February 2026: Freedom dreams: A meditation on Black life and loss, and ‘endings that are not over’

Delia

“In the diaspora, as in bad dreams, you are constantly overwhelmed by the persistence of the spectre of captivity.”

Dionne Brand, 2001, A map to the door of no return, p. 29.

We inherit the legacies of that which has come before.

My last name, Douglas, is Scottish.

It is the name of a plantation owner.

As a descendant of the enslaved, I am part of the Black diaspora that is the result of the trans-Atlantic Slave trade that kidnapped, exiled, and relocated peoples of African descent to stolen Indigenous lands across the Americas.

I am here because of my ancestors’ fierceness, courage, determination, and sacrifices.

I strive to honour their rebellious lives and embody their wildest dreams.

In thinking about the link between past injustices and present violences and inequities, I am thinking about how history is alive, and that forgetting, and remembering, are ongoing racial gender sexual projects.

In thinking through the relationship between our racial past and present, I have found sociologist Avery Gordon’s notion of “haunting,” very helpful. Gordon uses the term to establish a link to the “living effects, seething and lingering, of what seems over and done with, the endings that are not over” (p. 195). 

Black life in the diaspora is inextricably linked to the ever-evolving reverberations of Atlantic chattel enslavement, and its inimitable scale of amassing persons, and the inordinate violence and death involved to generate wealth (Hartman).

This month I have been reflecting on our inheritance in the context of a past that is in fact not past, to consider what remains in an era that Saidiya Hartman has brilliantly described as the “afterlife of slavery.”

According to Hartman, the afterlife of slavery refers to the fact that “Black lives are still imperiled and devalued by a racial calculus and a political arithmetic that were entrenched centuries ago. This is the afterlife of slavery – skewed life chances, limited access to health and education, premature death, incarceration, and impoverishment.

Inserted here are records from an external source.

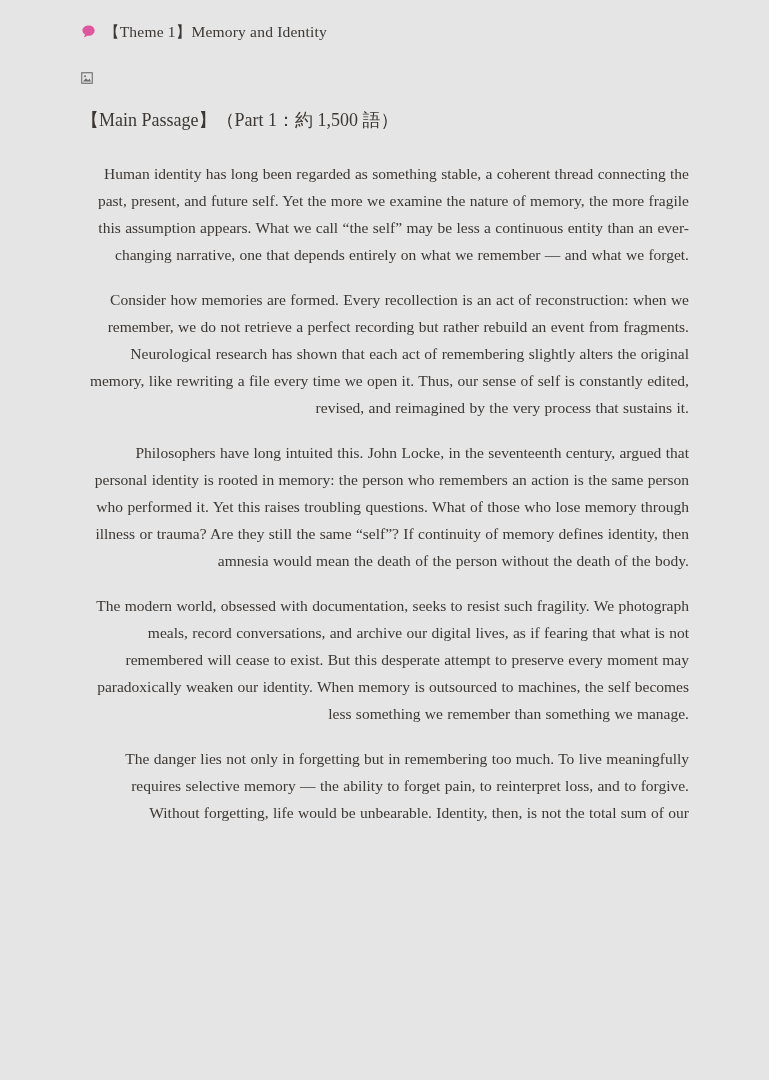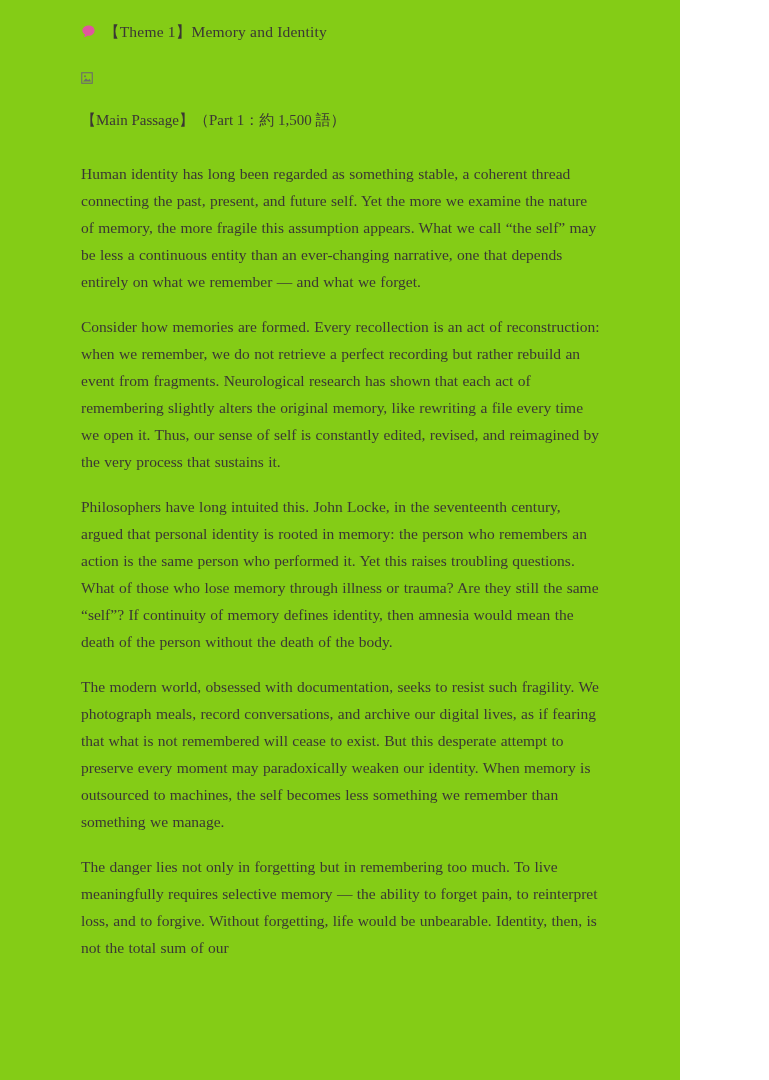"【Theme 1】Memory and Identity" .page { background: #84cc16 -> #e5e5e5; width: 680px -> 769px }
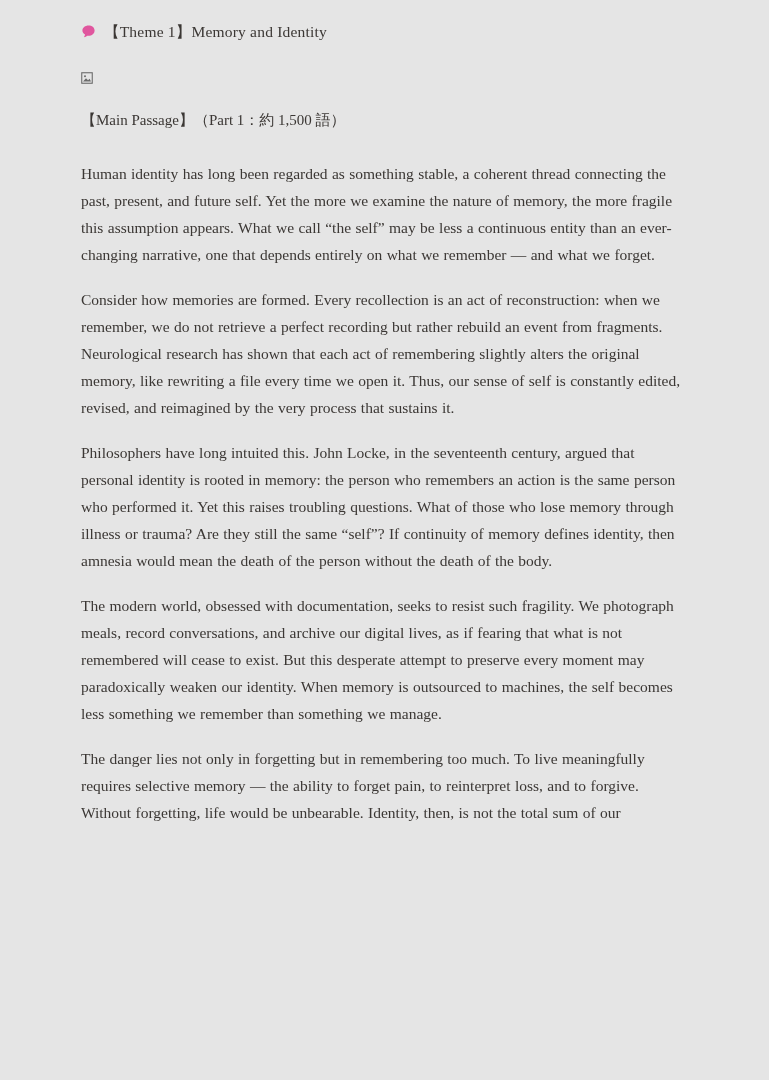"【Main Passage】（Part 1：約 1,500 語）" .passage-heading { font-size: 15px -> 18px }
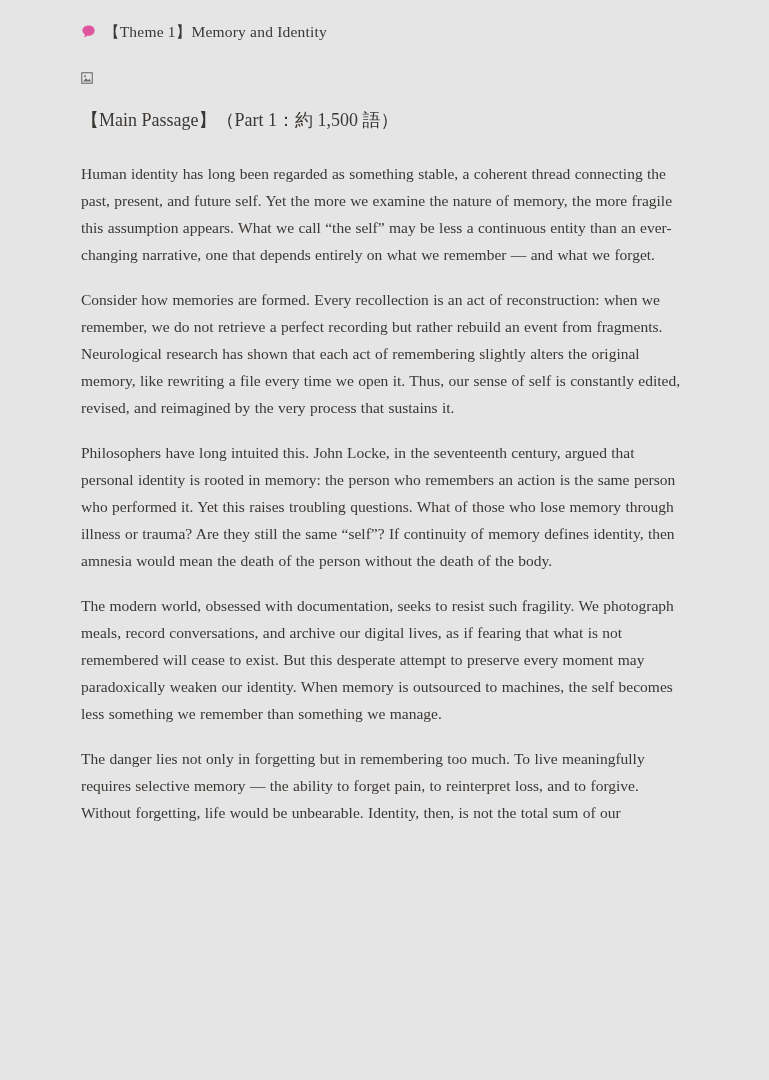"Human identity has long been" .para { text-align: left -> right }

I, too, am the afterlife of slavery” (p. 6).

Black folx carry the imprint of the commodity – the difficulty of breath, gratuitous violence, denial of our personhood, and lack of bodily autonomy (including but not limited to autonomy from state violence, and autonomy regarding sexuality, gender identity, and expression).

In particular, the presence of people of African descent throughout the Americas what Bonita Lawrence and Zeinab Amadahy describe as “stolen people on stolen land” (p. 125).

For peoples of African descent, a sense of belonging remains a contested and ongoing site of struggle.

Returning to Dionne Brand, we remain affected by the unrelenting threat of captivity via the myriad restraints and constraints that seek to confine and/or exclude us from society.

In addition to mortality, there is the loss of jobs, of opportunity, of safety and stability, of home, of homelands, of misrecognition, the denial of dignity, of our humanness.

All told, the losses are innumerable and ever present, existing along a scale that cannot be easily conveyed owing to the various conditions and identities that structure the diverse experiences of Black folx.

Given our distinct relationship to property and its consequences, we are summoned to different things, and the exigency is uneven.

Alongside inconceivable registers of loss and grief and the most recent iteration of the movement for Black lives…

What remains is love, hope, freedom dreams, and refusal.

Hope and love underwrite our determined efforts, to imagine, dream, and build a world that “might be otherwise.”

We are because of our ancestors, known and unknown.

We have never stopped resisting.

We have never accepted our abjection.

In the spaces through which we travel, we continue to ‘make ourselves known’ (Fanon).

We live

We love

            We dance

                        We laugh

We refuse

We rise….


Resources

Amadahy, Zeinab, & Lawrence, Bonita. (2009). Indigenous peoples and Black people in Canada: Settlers or allies? In A. Kempf (Ed.), Breaching the colonial contract: Anti-colonialism in the US and Canada (pp. 105-136.). New York: Springer.

Brand, Dionne (2001). A map to the door of no return. Toronto, ON: Doubleday Canada.

Fanon, Franz. (1967). Black skin, white masks. (C. L. Markmann, Trans.). New York, NY: Grove Press.

Gordon, Avery (1998). Ghostly matters: Haunting and the sociological imagination. Minneapolis, MN: University of Minnesota Press.

Hartman, Saidiya V. (2007). Lose your mother: A journey along the Atlantic slave route. New York, NY: Farrar, Straus and Giroux.